King named new editor of High Profile section

Cyd King has been named editor of the Arkansas Democrat-Gazette’s Sunday High Profile section, replacing Bobby Ampezzan.

King, 51, founded and edited the Northwest Arkansas Profiles section for the Democrat-Gazette’s Northwest edition. From 2000-10, she estimates having written 150 personality features similar to those in High Profile. She moves to her new job, starting immediately, from the Democrat-Gazette’s business and state news departments in Little Rock.

High Profile “is really what I love to do,” King said. “I love being out and about, meeting new people.”

Ampezzan, 39, has been High Profile editor since 2012. He is leaving to be managing editor of a new public radio venture, the Regional Journalism Collaboration, funded by the Corporation for Public Broadcasting. In his new position, he will lead expanded news coverage on public radio throughout Arkansas, based at station KUAR in Little Rock.

“Bobby has done an excellent job selecting interesting and inspiring Arkansans to feature in the section,” senior features editor Kim Christ said, and King is “ideally suited” to High Profile. “She is so personable, a good journalist, and never met a stranger.”

King’s previous experience made her “an absolute natural for this,” said Managing Editor David Bailey. “It’s really rare to have the opportunity to replace a person with his mentor and teacher.”

“Cyd hired me” for the Northwest section, Ampezzan said, “and my first job for the newspaper was to be her assistant on Northwest Profiles.”

King, from Dardanelle, credits her background in business reporting for her success at starting the features and society-oriented section, modeled after High Profile. Her areas of business news coverage included Wal-Mart and Crystal Bridges Museum of American Art in Wal-Mart’s headquarters city, Bentonville.
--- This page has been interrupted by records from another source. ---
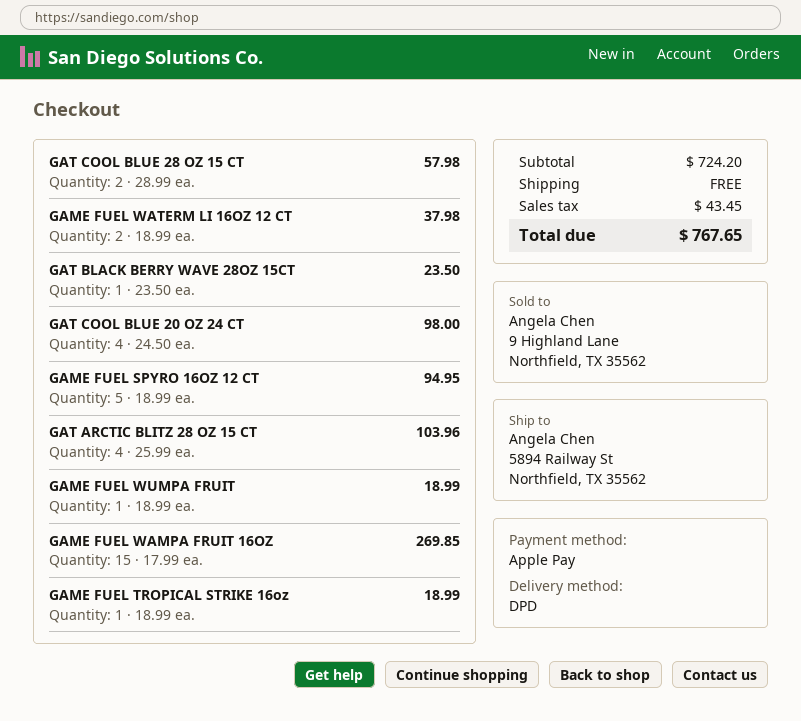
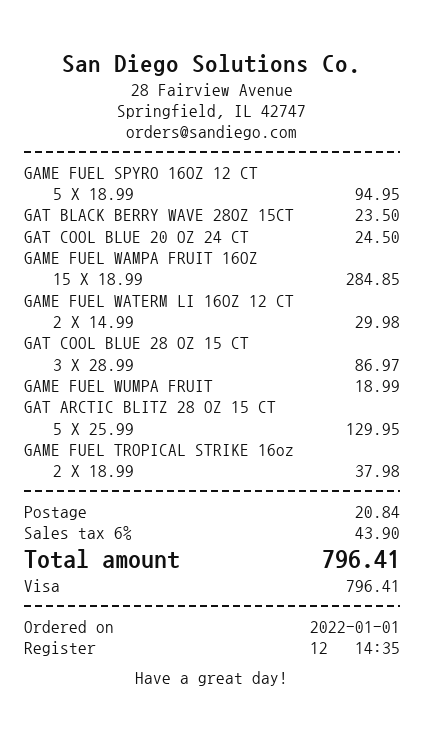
payment method: Apple Pay -> Visa
GAT COOL BLUE 28 OZ 15 CT: 2 x 28.99 = 57.98 -> 3 x 28.99 = 86.97
GAME FUEL WATERM LI 16OZ 12 CT: 2 x 18.99 = 37.98 -> 2 x 14.99 = 29.98
GAT COOL BLUE 20 OZ 24 CT: 4 x 24.50 = 98.00 -> 1 x 24.50 = 24.50
GAT ARCTIC BLITZ 28 OZ 15 CT: 4 x 25.99 = 103.96 -> 5 x 25.99 = 129.95
GAME FUEL WAMPA FRUIT 16OZ: 15 x 17.99 = 269.85 -> 15 x 18.99 = 284.85
GAME FUEL TROPICAL STRIKE 16oz: 1 x 18.99 = 18.99 -> 2 x 18.99 = 37.98
shipping: 0.00 -> 20.84
tax: 43.45 -> 43.90
total: 767.65 -> 796.41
“Business is society,” she said.

She left the Northwest newsroom for a stint in public relations, returning to the Democrat-Gazette during Ampezzan’s turn at the helm of High Profile.

“He’s done a great job,” King said. “When I got here, I noticed how much he’d grown” in the job’s requirements of organization and “attention to the craft of writing and journalism.”

Michigan native Ampezzan said what he’s most enjoyed about the job has been “meeting people on their own terms. It’s one area of the newspaper where we give the space for people to reflect about their place in our community, and their churches and their nonprofits.”

King attends Christ Episcopal Church in Little Rock and volunteers for the Arkansas Local Food Network.

Also, the High Profile cover story is a coveted recognition, Ampezzan said, “a certain upper echelon of success.”

“I’d be so honored,” he said, “to one day be a High Profile cover.”

The High Profile section debuted on Jan. 5, 1986, created and edited by Phyllis Brandon. Its second editor, Rachel Chaney, took the post in 2009. Chaney is currently the newspaper’s business editor.

Coming in as High Profile’s fourth editor, King said she plans no changes in the section’s coverage of accomplishments, personalities, human interest, weddings, social events and charity causes.

“It takes time, and it takes attention,” King said. “You have to take the time to get to know people. There’s a lot of flair, and a lot of detail, this coverage.

“It’s not like a regular assignment.”